◆ What you will do ◆
Your answer must be an exact copy of the records below, minus any images.

◆ Data shown ◆
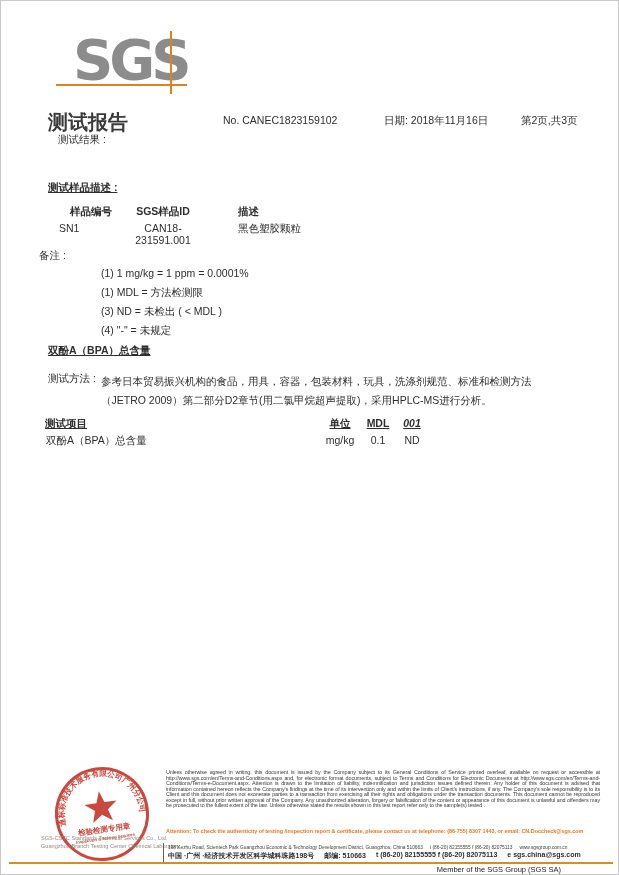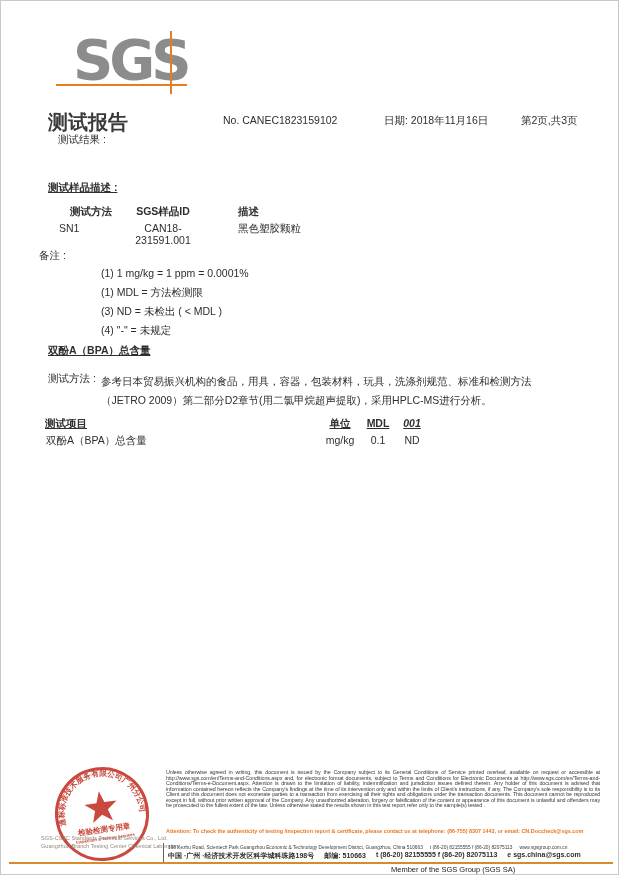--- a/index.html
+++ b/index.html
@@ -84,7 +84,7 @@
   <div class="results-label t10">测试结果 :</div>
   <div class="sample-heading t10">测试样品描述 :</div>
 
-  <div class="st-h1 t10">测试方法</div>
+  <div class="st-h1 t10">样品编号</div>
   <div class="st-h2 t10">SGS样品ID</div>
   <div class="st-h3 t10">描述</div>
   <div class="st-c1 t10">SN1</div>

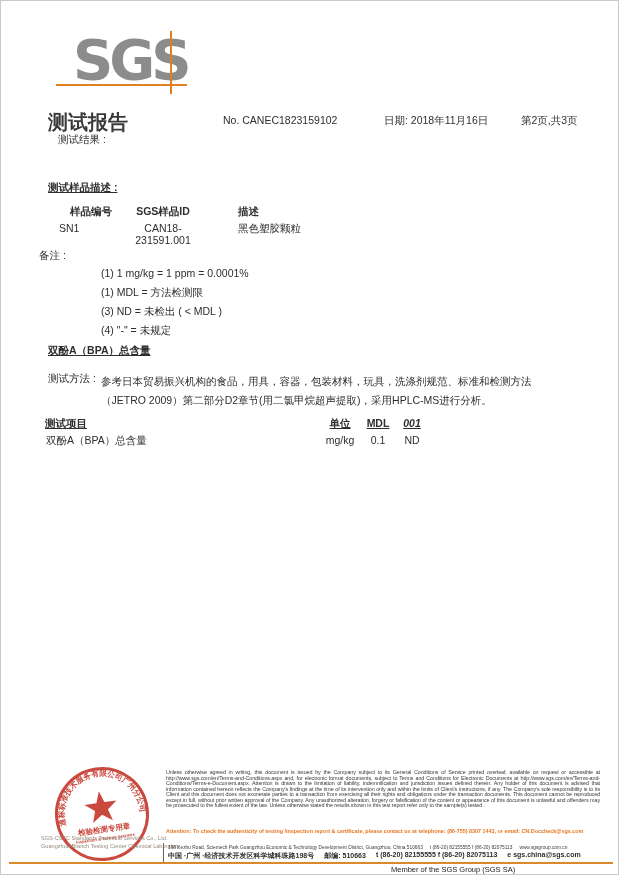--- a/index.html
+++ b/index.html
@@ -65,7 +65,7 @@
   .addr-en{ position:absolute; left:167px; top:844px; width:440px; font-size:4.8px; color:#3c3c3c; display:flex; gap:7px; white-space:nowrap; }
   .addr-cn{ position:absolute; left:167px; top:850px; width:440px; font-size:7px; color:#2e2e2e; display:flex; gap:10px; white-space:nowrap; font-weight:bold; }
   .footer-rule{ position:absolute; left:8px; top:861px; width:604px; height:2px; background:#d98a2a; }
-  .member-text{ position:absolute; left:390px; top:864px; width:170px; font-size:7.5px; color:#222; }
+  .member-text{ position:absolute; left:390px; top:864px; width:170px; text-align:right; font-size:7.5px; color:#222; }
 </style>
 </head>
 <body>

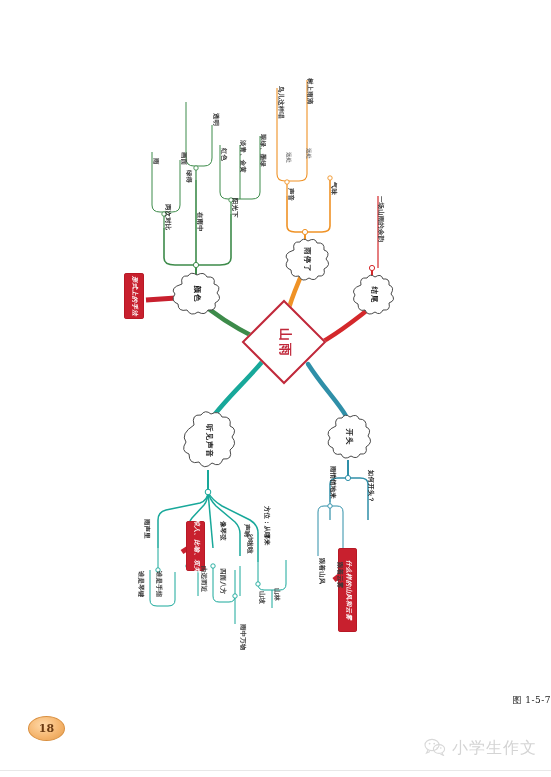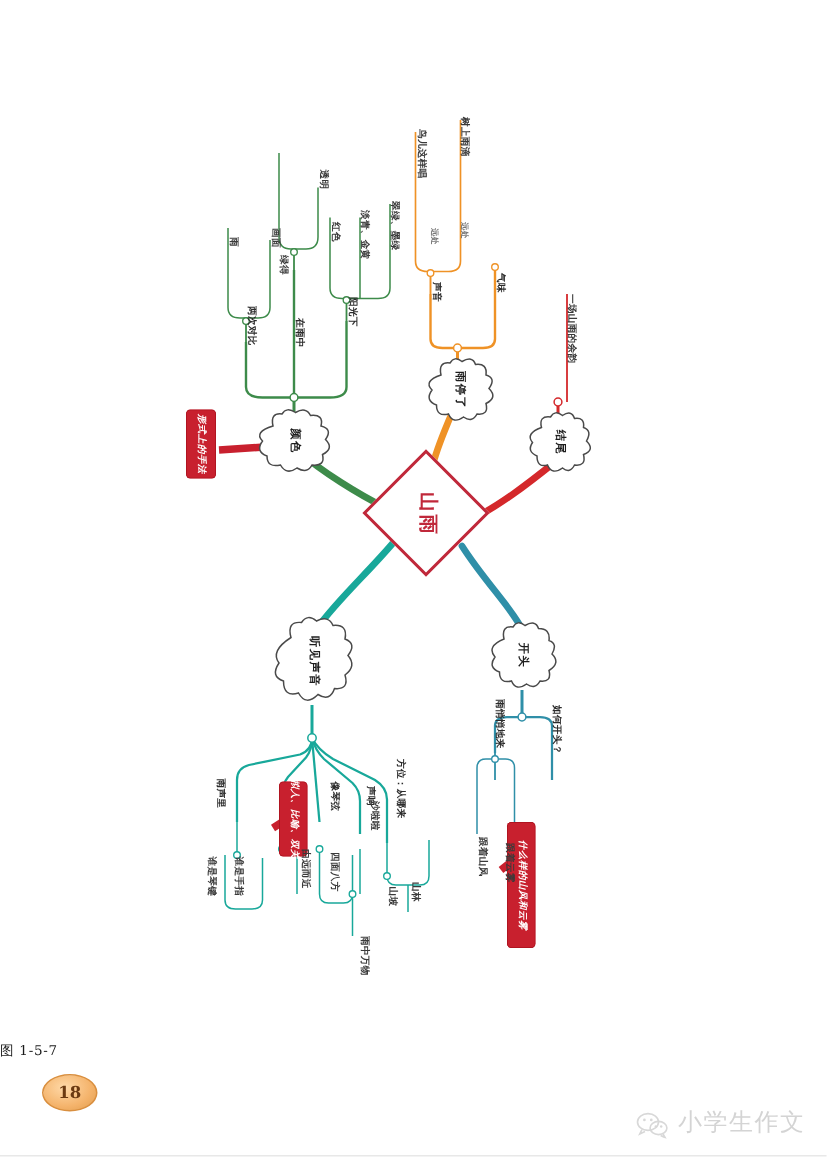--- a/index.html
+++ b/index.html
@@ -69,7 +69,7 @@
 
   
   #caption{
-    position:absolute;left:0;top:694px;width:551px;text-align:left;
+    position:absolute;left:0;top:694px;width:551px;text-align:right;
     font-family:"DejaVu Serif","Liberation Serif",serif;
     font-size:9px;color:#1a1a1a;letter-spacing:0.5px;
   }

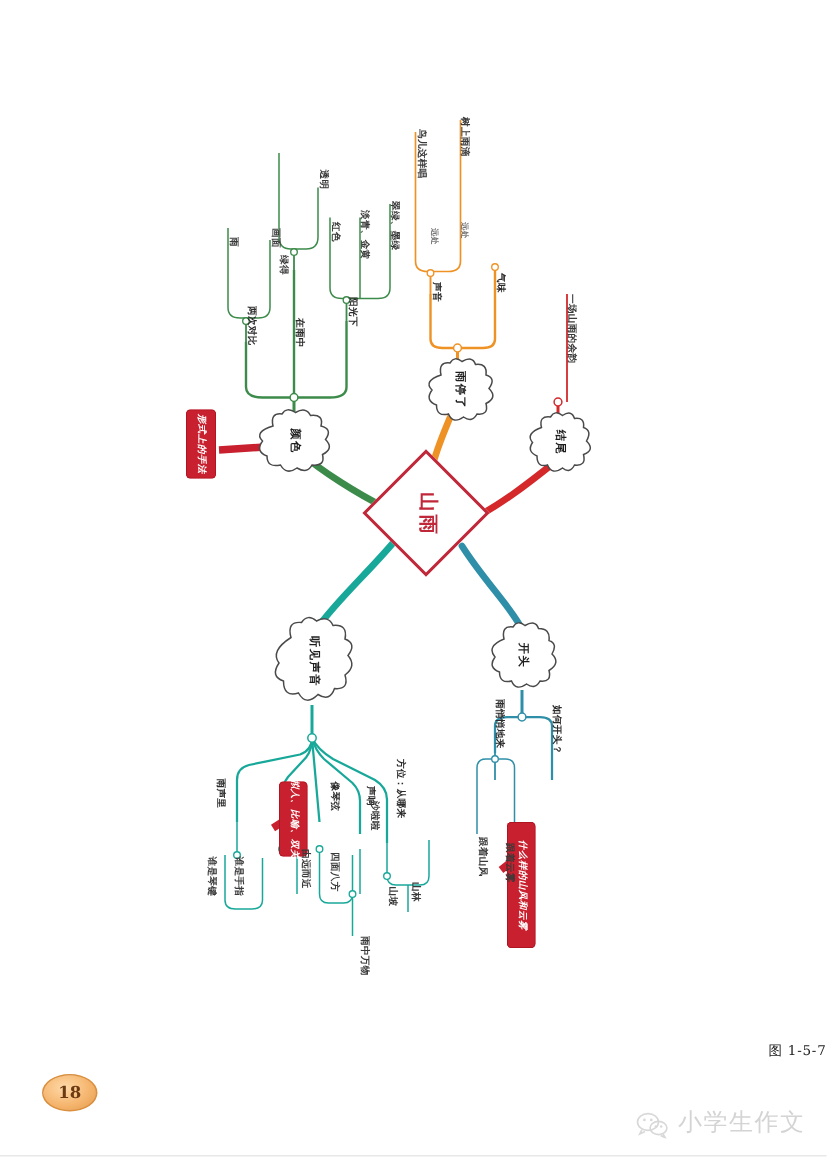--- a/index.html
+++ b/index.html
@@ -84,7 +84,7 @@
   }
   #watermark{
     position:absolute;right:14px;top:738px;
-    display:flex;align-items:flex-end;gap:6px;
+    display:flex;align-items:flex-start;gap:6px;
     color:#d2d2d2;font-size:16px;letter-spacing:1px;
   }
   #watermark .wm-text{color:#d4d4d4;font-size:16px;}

◆ Exercise result ◆
--- a/index.html
+++ b/index.html
@@ -84,7 +84,7 @@
   <div class="results-label t10">测试结果 :</div>
   <div class="sample-heading t10">测试样品描述 :</div>
 
-  <div class="st-h1 t10">测试方法</div>
+  <div class="st-h1 t10">样品编号</div>
   <div class="st-h2 t10">SGS样品ID</div>
   <div class="st-h3 t10">描述</div>
   <div class="st-c1 t10">SN1</div>

--- a/index.html
+++ b/index.html
@@ -65,7 +65,7 @@
   .addr-en{ position:absolute; left:167px; top:844px; width:440px; font-size:4.8px; color:#3c3c3c; display:flex; gap:7px; white-space:nowrap; }
   .addr-cn{ position:absolute; left:167px; top:850px; width:440px; font-size:7px; color:#2e2e2e; display:flex; gap:10px; white-space:nowrap; font-weight:bold; }
   .footer-rule{ position:absolute; left:8px; top:861px; width:604px; height:2px; background:#d98a2a; }
-  .member-text{ position:absolute; left:390px; top:864px; width:170px; font-size:7.5px; color:#222; }
+  .member-text{ position:absolute; left:390px; top:864px; width:170px; text-align:right; font-size:7.5px; color:#222; }
 </style>
 </head>
 <body>

--- a/index.html
+++ b/index.html
@@ -69,7 +69,7 @@
 
   
   #caption{
-    position:absolute;left:0;top:694px;width:551px;text-align:left;
+    position:absolute;left:0;top:694px;width:551px;text-align:right;
     font-family:"DejaVu Serif","Liberation Serif",serif;
     font-size:9px;color:#1a1a1a;letter-spacing:0.5px;
   }

--- a/index.html
+++ b/index.html
@@ -84,7 +84,7 @@
   }
   #watermark{
     position:absolute;right:14px;top:738px;
-    display:flex;align-items:flex-end;gap:6px;
+    display:flex;align-items:flex-start;gap:6px;
     color:#d2d2d2;font-size:16px;letter-spacing:1px;
   }
   #watermark .wm-text{color:#d4d4d4;font-size:16px;}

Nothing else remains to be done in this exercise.